Rianas Familie ist so ganz das Gegenteil der Kapoors, wo nur Geld und Extravaganz zählt. Die Briganzas sind eine bunte, leicht überdrehte Patchwork-Familie, die Rahul mit offenen Armen aufnimmt. Ja, und als dann noch Riana Rahul zu den Stätten erster Liebe mitnimmt, missdeutet Rahul Gefühle ganz gewaltig. Am Ende steht ein Lernprozess über Liebe, Freundschaft und Vertrauen, von dem beide profitieren.

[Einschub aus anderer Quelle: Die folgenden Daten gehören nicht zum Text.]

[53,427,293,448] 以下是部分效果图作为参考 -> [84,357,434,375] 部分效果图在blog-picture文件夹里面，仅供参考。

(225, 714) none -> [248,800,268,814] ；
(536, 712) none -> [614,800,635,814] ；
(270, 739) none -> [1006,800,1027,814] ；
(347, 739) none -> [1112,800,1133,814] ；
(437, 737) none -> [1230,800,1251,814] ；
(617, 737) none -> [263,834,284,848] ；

Das ist alles mit leichter Hand in Szene gesetzt, ohne ein Leichtgewicht zu sein. Vor allem hat mir die Figur der Riana gefallen, eine durch und durch moderne junge Frau, die keine Kompromisse eingeht, die ein sexuelles Vorleben hat (was für die Frauenfiguren im indischen Kino immer noch nicht gängigist) und die ein selbst bestimmtes Leben führt.
Mit rund 111 Minuten durchschnittlich lang kommt keine Minute Langeweile auf. Der Film hat eine längere Tanzszene – das empfinde ich als grundsätzliches Manko im neueren Hindi-Film, dass leider zunehmend auf größere Tanzszenen verzichtet wird und man sich stattdessen auf begleitende Songs im Hintergrund beschränkt.

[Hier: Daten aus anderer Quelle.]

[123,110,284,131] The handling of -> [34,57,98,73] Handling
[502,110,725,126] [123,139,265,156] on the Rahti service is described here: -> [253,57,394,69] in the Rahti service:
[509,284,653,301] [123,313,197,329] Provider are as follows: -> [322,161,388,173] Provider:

Das schmälert aber das Vergnügen an diesem Film nicht, der die in Hollywood fast schon ausgestorbene Kunst der Komödie auf indische Art weiterleben lässt.
Und damit beende ich meinen Rückblick auf das diesjährige Indische Filmfestival in Stuttgart und freue mich schon auf das nächste Jahr.